Glitch is easy to build and free, it’s a good recipe for developers. Also a good recipe for scammers. In the last month, Glitch has taken down 4 phishing builds that I sent. Still, we can create a solution that prevents the scammers beforehand.
Blacklisting the known brand names and their (wrongly written) variations.
Adding additional inspections for specific subdomain names that include; help, support, validation, partner, manages, monetize, monetizable.
AI examination of content that flags or makes the user work only locally till a review is done from the support. The examination needs to focus on newly created accounts whose first projects have suspicious codes of previously taken-down pages.
Checking the e-mail of a revoked account. Even if they created a new email username with the same domain, it can be blocked beforehand.
Checking new accounts’ traffic data. If most users come from social media ( Instagram / Snapchat / Facebook / Messenger ) there is a chance of being a scam link. Normally new pages don’t get traffic much.
Recognizing the user. Emails and cookies can be used to track the culprit and stop them. If they have more than 3 accounts (signed in and out) in a month, it can be somebody who created multiple accounts.
I don’t have a clear view of the user base. Maybe some of them are bad ideas. Just trying to ignite the solution process. Hope that the feedback is helpful.
From my point of view, I haven’t seen many phishing websites hosted on Glitch (but I’ve seen a ton of spam on the forum).
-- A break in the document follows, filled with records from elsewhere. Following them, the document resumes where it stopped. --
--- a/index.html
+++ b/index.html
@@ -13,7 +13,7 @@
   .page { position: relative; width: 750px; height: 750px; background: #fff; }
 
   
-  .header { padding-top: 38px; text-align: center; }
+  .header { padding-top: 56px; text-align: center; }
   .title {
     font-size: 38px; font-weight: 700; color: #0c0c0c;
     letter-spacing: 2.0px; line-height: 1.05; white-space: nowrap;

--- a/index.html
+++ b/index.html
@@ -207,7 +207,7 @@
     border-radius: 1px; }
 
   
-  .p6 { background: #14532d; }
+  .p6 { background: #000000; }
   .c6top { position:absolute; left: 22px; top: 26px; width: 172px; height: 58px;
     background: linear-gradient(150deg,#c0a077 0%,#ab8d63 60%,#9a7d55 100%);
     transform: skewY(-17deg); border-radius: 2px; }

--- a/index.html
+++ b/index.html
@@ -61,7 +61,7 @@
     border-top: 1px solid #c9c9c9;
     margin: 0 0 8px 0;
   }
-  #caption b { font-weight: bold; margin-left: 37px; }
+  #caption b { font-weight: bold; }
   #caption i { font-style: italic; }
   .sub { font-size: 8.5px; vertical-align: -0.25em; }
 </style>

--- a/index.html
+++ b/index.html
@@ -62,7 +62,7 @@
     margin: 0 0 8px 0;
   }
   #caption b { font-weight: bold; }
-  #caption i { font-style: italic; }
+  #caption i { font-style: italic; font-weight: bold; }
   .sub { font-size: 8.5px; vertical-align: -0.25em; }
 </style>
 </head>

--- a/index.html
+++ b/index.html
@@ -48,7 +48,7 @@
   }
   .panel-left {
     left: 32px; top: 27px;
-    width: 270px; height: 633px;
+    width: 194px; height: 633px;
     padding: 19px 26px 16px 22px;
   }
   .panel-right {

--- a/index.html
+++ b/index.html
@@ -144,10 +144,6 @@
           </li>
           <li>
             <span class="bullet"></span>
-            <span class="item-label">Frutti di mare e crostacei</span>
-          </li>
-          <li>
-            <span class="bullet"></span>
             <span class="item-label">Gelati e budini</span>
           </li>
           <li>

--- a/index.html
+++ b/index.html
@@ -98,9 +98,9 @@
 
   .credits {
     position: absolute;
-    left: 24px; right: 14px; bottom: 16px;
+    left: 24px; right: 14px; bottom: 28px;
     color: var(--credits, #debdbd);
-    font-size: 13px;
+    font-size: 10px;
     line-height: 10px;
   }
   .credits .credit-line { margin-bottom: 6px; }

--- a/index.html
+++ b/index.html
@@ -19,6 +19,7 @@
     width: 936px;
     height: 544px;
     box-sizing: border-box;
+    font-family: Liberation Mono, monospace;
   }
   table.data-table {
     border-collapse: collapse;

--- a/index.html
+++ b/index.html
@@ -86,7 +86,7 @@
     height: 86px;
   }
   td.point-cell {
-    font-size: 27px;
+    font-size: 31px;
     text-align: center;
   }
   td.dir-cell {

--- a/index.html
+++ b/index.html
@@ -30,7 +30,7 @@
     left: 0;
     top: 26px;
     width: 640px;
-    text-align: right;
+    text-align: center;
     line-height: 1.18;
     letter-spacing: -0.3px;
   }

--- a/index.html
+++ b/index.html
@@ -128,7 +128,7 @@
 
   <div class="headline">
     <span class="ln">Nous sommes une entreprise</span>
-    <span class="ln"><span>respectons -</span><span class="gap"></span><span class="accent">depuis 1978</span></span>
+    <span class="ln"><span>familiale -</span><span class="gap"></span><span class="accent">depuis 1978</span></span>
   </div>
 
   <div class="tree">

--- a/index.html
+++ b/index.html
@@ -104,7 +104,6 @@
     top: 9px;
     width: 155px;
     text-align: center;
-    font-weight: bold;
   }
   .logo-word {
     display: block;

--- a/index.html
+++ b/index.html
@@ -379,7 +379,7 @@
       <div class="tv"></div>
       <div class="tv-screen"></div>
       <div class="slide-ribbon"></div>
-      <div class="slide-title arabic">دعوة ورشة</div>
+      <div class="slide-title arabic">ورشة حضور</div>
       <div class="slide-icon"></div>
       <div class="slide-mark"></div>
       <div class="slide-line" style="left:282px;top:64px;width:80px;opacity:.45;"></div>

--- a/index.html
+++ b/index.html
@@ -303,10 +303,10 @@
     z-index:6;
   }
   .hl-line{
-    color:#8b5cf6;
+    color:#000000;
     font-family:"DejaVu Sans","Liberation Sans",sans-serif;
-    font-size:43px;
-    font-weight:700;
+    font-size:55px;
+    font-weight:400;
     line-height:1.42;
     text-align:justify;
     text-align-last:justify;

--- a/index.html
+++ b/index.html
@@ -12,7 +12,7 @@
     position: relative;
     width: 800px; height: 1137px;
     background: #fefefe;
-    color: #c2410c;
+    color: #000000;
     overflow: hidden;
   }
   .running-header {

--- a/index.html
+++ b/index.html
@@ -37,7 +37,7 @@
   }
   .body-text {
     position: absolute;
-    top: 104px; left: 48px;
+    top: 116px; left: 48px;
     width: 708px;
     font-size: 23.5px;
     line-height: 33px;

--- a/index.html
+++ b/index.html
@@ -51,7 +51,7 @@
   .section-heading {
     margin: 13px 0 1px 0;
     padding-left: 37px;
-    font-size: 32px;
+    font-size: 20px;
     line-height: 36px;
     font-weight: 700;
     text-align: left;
I think scammers prefer to use their websites.
This would make sense, but for example if I was to try to make a legitimate project, e.g. “google-youtube-api-testing” would it be blocked?
Same problem. “mywebsite-help”
Makes a lot of sense, Glitch should actually have this.
With temporary emails and custom subdomains this is very difficult to check.
Some new websites actually can get much traffic from social media, but for Gmail this makes a lot of sense. The only problem is that some modern web browsers hide the referral link.
You can always create another account with other temporary email and clear cookies.
Disclaimer: I don’t work at Glitch, this is just my opinion
There’s an exception to this, Glitch’s “Link In Bio” sites. They were made for that purpose and restricting social media traffic kind of defeats the whole purpose of those sites.
Encountered a fake Facebook support page four times. Despite it being banned thrice, the person continues creating new pages via Glitch. If the current system doesn’t discourage abusers, it’s built wrong. Implementing additional cautions would benefit everyone.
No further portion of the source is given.